* _Your assignment_
From the first line of the data below through the line bearing "absolute; display: flex;", reproduce each line exactly; do not include pictures.

* _Information supplied_

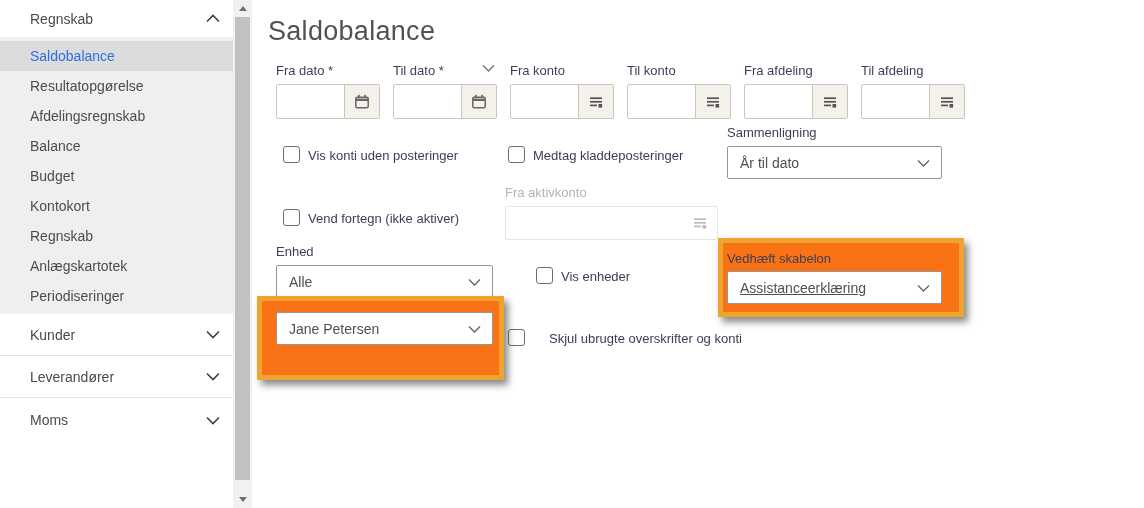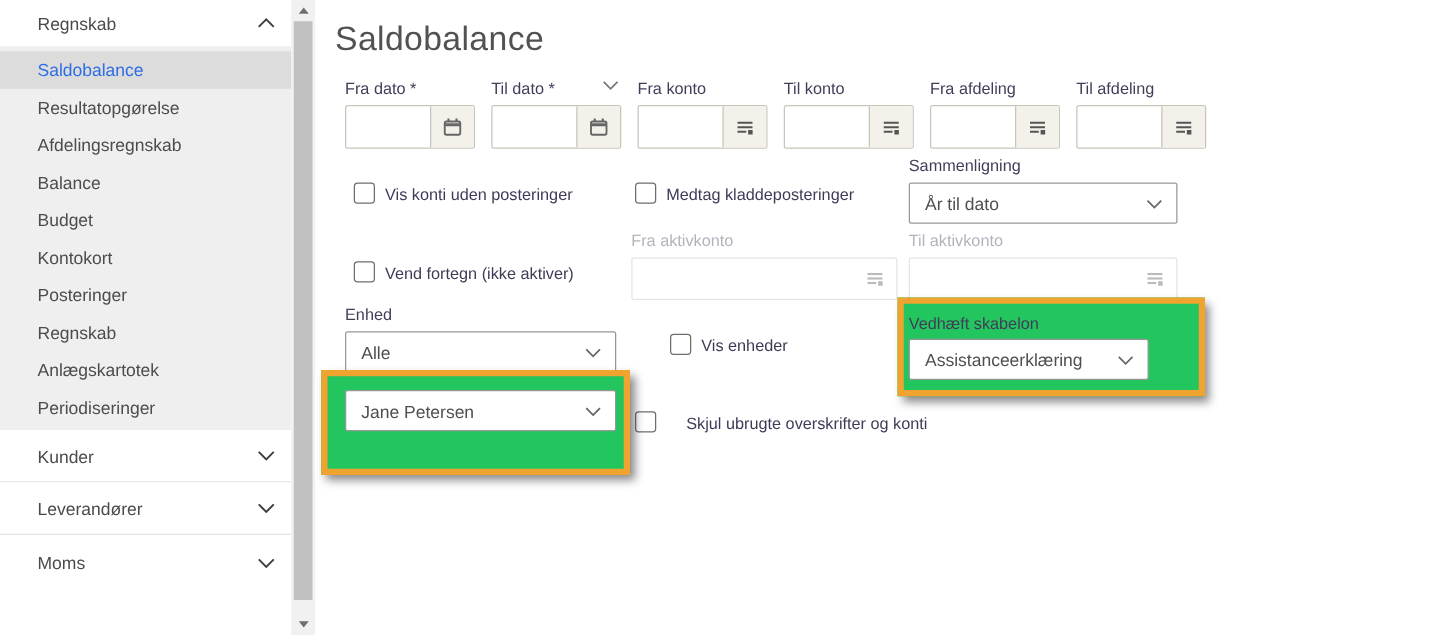--- a/index.html
+++ b/index.html
@@ -74,21 +74,21 @@
   }
   .select .sel-chev { position: absolute; right: 11px; top: 12px; width: 13px; height: 9px; }
 
   
   .cbrow { position: absolute; display: flex; align-items: flex-start; cursor: pointer; }
   .cbox { width: 17px; height: 17px; flex: none; border: 1px solid #6e6e6e; border-radius: 3px; background: #fff; }
   .cbrow .cblabel { margin-left: 8px; font-size: 13px; color: #3e3b57; padding-top: 2px; white-space: nowrap; }
 
   
   .hlbox {
-    position: absolute; border: 5px solid #efa42f; background: #22c55e;
+    position: absolute; border: 5px solid #efa42f; background: #f97316;
     box-shadow: 4px 5px 7px rgba(40,40,40,0.55);
   }
   .hlbox .inner { padding: 7px 0 0 4px; }
   .hlbox.under .inner { padding: 7px 0 0 14px; }
 
   svg { display: block; }
 </style>
 </head>
 <body>
 
@@ -112,23 +112,20 @@
           <span>Afdelingsregnskab</span>
         </div>
       <div class="submenu-item">
           <span>Balance</span>
         </div>
       <div class="submenu-item">
           <span>Budget</span>
         </div>
       <div class="submenu-item">
           <span>Kontokort</span>
-        </div>
-      <div class="submenu-item">
-          <span>Posteringer</span>
         </div>
       <div class="submenu-item">
           <span>Regnskab</span>
         </div>
       <div class="submenu-item">
           <span>Anlægskartotek</span>
         </div>
       <div class="submenu-item">
           <span>Periodiseringer</span>
         </div>
@@ -298,49 +295,35 @@
           <svg width="18" height="18" viewBox="0 0 18 18">
             <line x1="3" y1="5.2" x2="15" y2="5.2" stroke="#555" stroke-width="1.7"></line>
             <line x1="3" y1="8.8" x2="15" y2="8.8" stroke="#555" stroke-width="1.7"></line>
             <line x1="3" y1="12.4" x2="10" y2="12.4" stroke="#555" stroke-width="1.7"></line>
             <rect x="11.5" y="11" width="3.6" height="3.6" fill="#555"></rect>
           </svg>
         </div>
       </div>
     </div>
 
-    <div class="selgroup" style="left:475px; top:184px; width:215px;">
-      <label class="flabel disabled">Til aktivkonto</label>
-      <div class="fieldbox disabled" style="height:34px;">
-        <input class="fb-input" disabled="" value="" style="">
-        <div class="fb-btn">
-          <svg width="18" height="18" viewBox="0 0 18 18">
-            <line x1="3" y1="5.2" x2="15" y2="5.2" stroke="#555" stroke-width="1.7"></line>
-            <line x1="3" y1="8.8" x2="15" y2="8.8" stroke="#555" stroke-width="1.7"></line>
-            <line x1="3" y1="12.4" x2="10" y2="12.4" stroke="#555" stroke-width="1.7"></line>
-            <rect x="11.5" y="11" width="3.6" height="3.6" fill="#555"></rect>
-          </svg>
-        </div>
-      </div>
-    </div>
 
     <div class="selgroup" style="left:24px; top:243px; width:217px;">
       <label class="flabel">Enhed</label>
       <div class="select">
         <span>Alle</span>
         <svg class="sel-chev" viewBox="0 0 13 9">
           <polyline points="1,1.5 6.5,7 12,1.5" fill="none" stroke="#666" stroke-width="1.4"></polyline>
         </svg>
       </div>
     </div>
 
     <div class="hlbox" style="left:466px; top:238px; width:246px; height:79px;">
       <div class="inner">
         <label class="flabel">Vedhæft skabelon</label>
-        <div class="select" style="width:192px; margin-top:4px;">
+        <div class="select" style="width:215px; margin-top:4px;text-decoration:underline;">
           <span>Assistanceerklæring</span>
           <svg class="sel-chev" viewBox="0 0 13 9">
             <polyline points="1,1.5 6.5,7 12,1.5" fill="none" stroke="#666" stroke-width="1.4"></polyline>
           </svg>
         </div>
       </div>
     </div>
 
     <div class="hlbox under" style="left:5px; top:296px; width:247px; height:84px;">
       <div class="inner">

* _Exercise answer_
--- a/index.html
+++ b/index.html
@@ -74,21 +74,21 @@
   }
   .select .sel-chev { position: absolute; right: 11px; top: 12px; width: 13px; height: 9px; }
 
   
   .cbrow { position: absolute; display: flex; align-items: flex-start; cursor: pointer; }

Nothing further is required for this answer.